Cashed out: $15,000.00
Total value: $107,812.25

Weekly return: 2.9%
YTD return: 38.0%

***BTW, I usually "cash out" money just to pay for taxes, rent, and cheap beer. So total value is all pre-tax.

3 comments:

pdyount said...

Curious what your take is on Faber's 6-12 month commodity 'correction':

http://www.bloomberg.com/apps/news?pid=20601080&sid=a9cZ913v7zTQ&refer=asia

He is one of the guys I like to follow - I'd love to here a Rogers/Faber discussion about his.

I am guessing a few of the runaway sky high commodities may pull back just to create buying opportunities - i can't see this impacting beef beef and I will be curious to see if oil/energy has a serious correction in that time frame - only thing I can see bringing a long energy correction is price finally killing off all global demand enough to make up for oil depletion.

pdyount said...

One more thing -

I am curious if you have ever considered a strategy to play uranium in any way(?)

...or would the lack of futures trading keep you out of that area?

SugarHigh said...

Yeah I really like Faber also.

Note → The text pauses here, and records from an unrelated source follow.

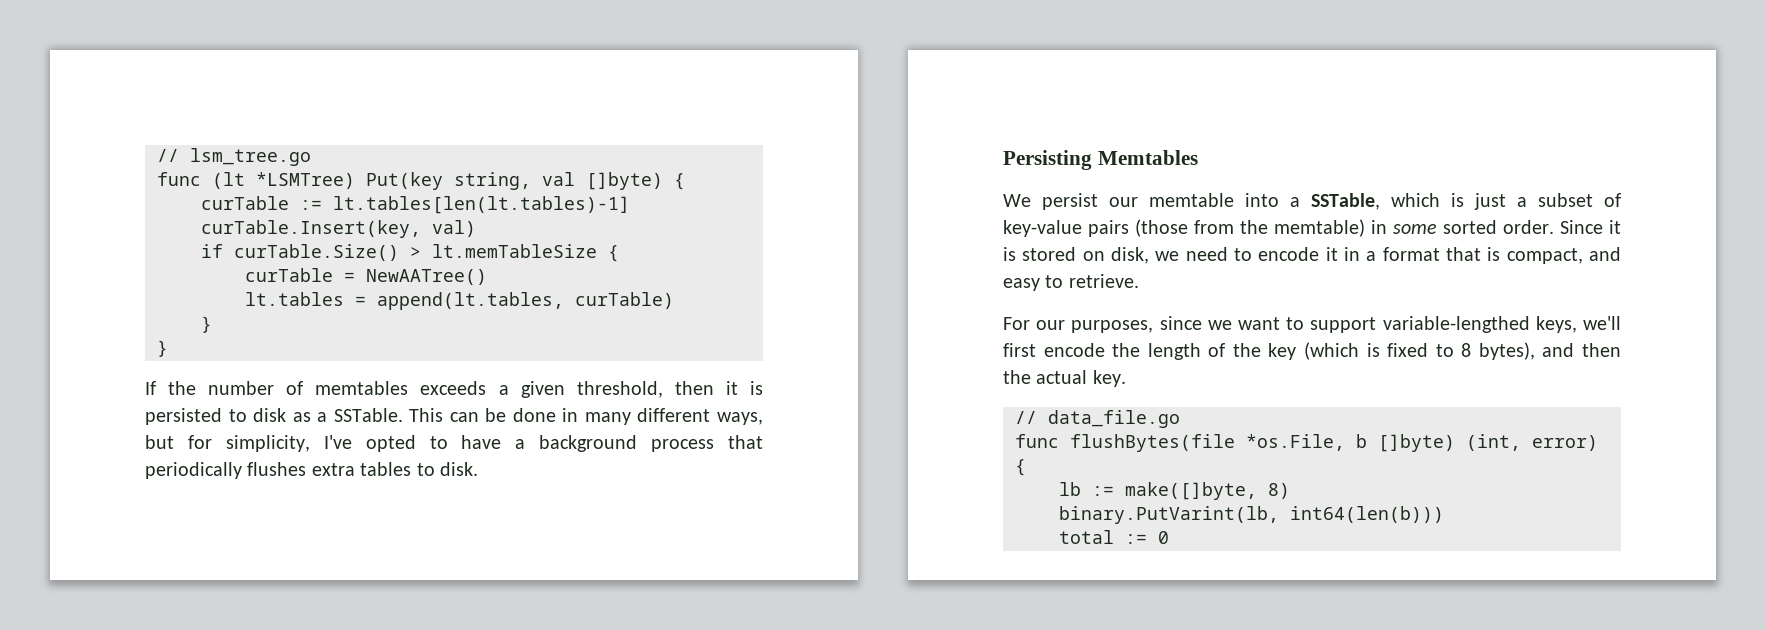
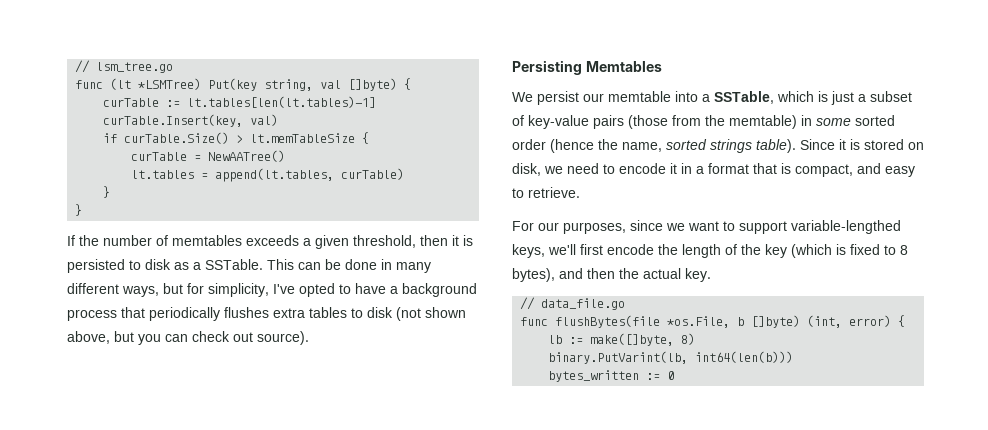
- This can be done in many different ways, but for simplicity, I've opted to have a background process that periodically flushes extra tables to disk.
+ This can be done in many different ways, but for simplicity, I've opted to have a background process that periodically flushes extra tables to disk (not shown above, but you can check out source).
- We persist our memtable into a SSTable, which is just a subset of key-value pairs (those from the memtable) in some sorted order.
+ We persist our memtable into a SSTable, which is just a subset of key-value pairs (those from the memtable) in some sorted order (hence the name, sorted strings table).
- total := 0
+ bytes_written := 0

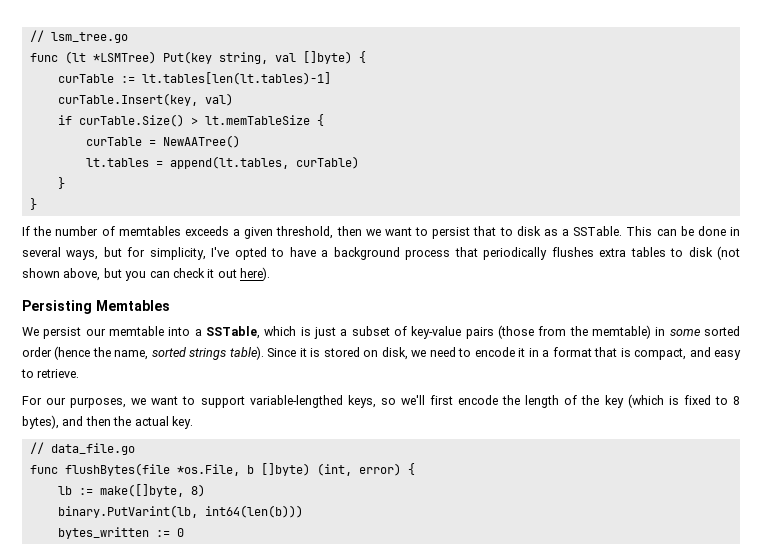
- If the number of memtables exceeds a given threshold, then it is persisted to disk as a SSTable.
+ If the number of memtables exceeds a given threshold, then we want to persist that to disk as a SSTable.
- This can be done in many different ways, but for simplicity, I've opted to have a background process that periodically flushes extra tables to disk (not shown above, but you can check out source).
+ This can be done in several ways, but for simplicity, I've opted to have a background process that periodically flushes extra tables to disk (not shown above, but you can check it out here).
- For our purposes, since we want to support variable-lengthed keys, we'll first encode the length of the key (which is fixed to 8 bytes), and then the actual key.
+ For our purposes, we want to support variable-lengthed keys, so we'll first encode the length of the key (which is fixed to 8 bytes), and then the actual key.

My $0.02 is that while I don't necessarily agree, it's certainly a viable scenario and can't be dismissed.

So my plan is to continue to tread carefully, and basically watch the market closely - if the market tells me to get out, I'll get out until it tells me to get back in.

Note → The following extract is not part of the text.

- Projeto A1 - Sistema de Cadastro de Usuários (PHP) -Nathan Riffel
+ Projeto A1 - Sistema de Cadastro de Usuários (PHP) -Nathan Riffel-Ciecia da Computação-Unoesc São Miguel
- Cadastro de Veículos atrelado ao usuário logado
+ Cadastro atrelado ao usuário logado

Jim Rogers always mentions that there will be corrections along the way. If posed with Faber's prediction, I imagine he'd agree that there will be corrections, as nothing goes straight up. But he's an admitted poor market timer (though I am skeptical of that - I think he's a great market time) and will say that there's no way to tell when a correction will happen, so he'll continue to hold his commodities and will be a buyer on any pullback opportunities.

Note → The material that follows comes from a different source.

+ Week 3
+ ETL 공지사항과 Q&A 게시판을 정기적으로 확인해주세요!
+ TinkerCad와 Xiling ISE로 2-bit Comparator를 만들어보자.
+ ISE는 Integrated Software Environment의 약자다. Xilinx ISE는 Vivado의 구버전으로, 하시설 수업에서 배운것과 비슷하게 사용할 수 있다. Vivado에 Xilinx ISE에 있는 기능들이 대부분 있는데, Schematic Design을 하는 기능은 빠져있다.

Re: uranium - I kind of missed that boat on that, as I think the big opportunity was during the big initial run up. People such as Doug Casey really nailed that trade, and the way to do it was by buying high quality uranium miners, as you're right, not traded on the futures exchange, so that limits pure price speculation (hey - does that mean prices can rise without speculators driving them? :))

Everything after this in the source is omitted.